Fine screening removes nearly all inorganic debris at the headworks and the benefits for the facility are tremendous, but sometimes hard to see. Fernandez pointed to long-term savings — such as not having to muck out the inside of digesters, not having to suck grit and trash out of the aeration basins and not having to constantly unclog pumps full of rags. Using fine screens allows the facility to run longer and more efficiently — the savings aren’t obvious but over time they add up.

“They are working beautifully, this is the future,” Fernandez says about the new headworks. “It’s a lot better than the old bar screens.”

One visible sign of the fine screens success is the increased tonnage of screenings hauled to the landfill: every week the two facilities send three to four times the metric tonnage they did when the bar screens were in use. Interestingly, Fernandez notes tonnage is up, but the cubic volume is down — the grinder cuts up debris so well it more tightly compacts and saves dumpster space. Plant operators also enjoy the benefits of fine screening.

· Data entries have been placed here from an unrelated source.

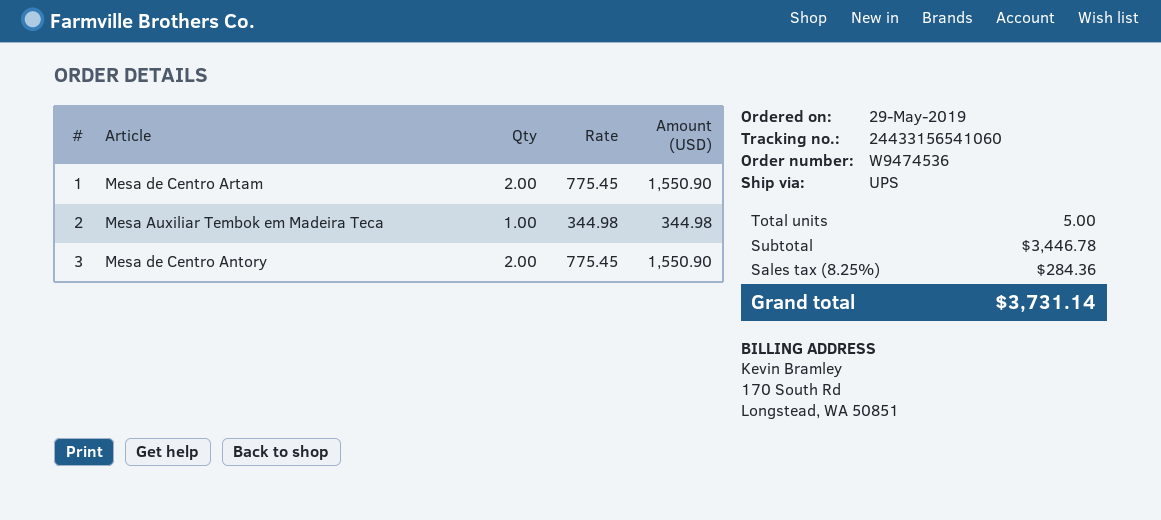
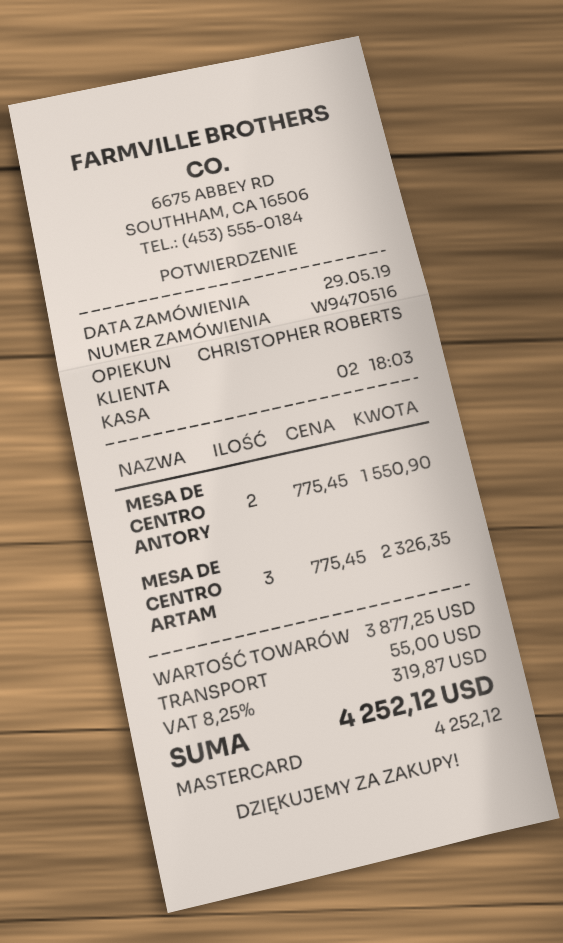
order number: W9474536 -> W9470516
Mesa de Centro Artam: 2 x 775.45 = 1550.90 -> 3 x 775.45 = 2326.35
Mesa Auxiliar Tembok em Madeira Teca: 1 x 344.98 = 344.98 -> none
subtotal: 3446.78 -> 3877.25
shipping: none -> 55.00
tax: 8.25% = 284.36 -> 8.25% = 319.87
total: 3731.14 -> 4252.12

“I think the fine screens helped the plant significantly. We have fewer blockages in the raw sludge pumps,” says Nevin McKeown of OCWA. “In the aeration basins, we were getting rags and stuff building up on top of diffusers – then when activated it would cause pressure to increase on other diffusers and the heads just pop out. Most of the air leaks out.”

“We’ve approximately doubled the removal of screenings. An indicator of how much stuff we were letting by with the old bar screens,” he says. McKeown also reported the facility has gotten rid of a smelly problem caused by the old headworks: leaky dumpsters. Screenings would form a wet pool inside dumpsters that would then leak onto the ground. The Screenings Washer Monster produces drier material that doesn’t form a pool of smelly water, so no more leaky dumpsters. 

“The output is good, clean. That’s good for the amount of material those screens haul out,” says Mike Nelson, P.E. of Envirocan Wastewater Treatment Equipment Company. Envirocan is the machinery integrator on the project. “It is a showcase site — just beautiful. And the customer seems pleased: they just bought two more SWMs.”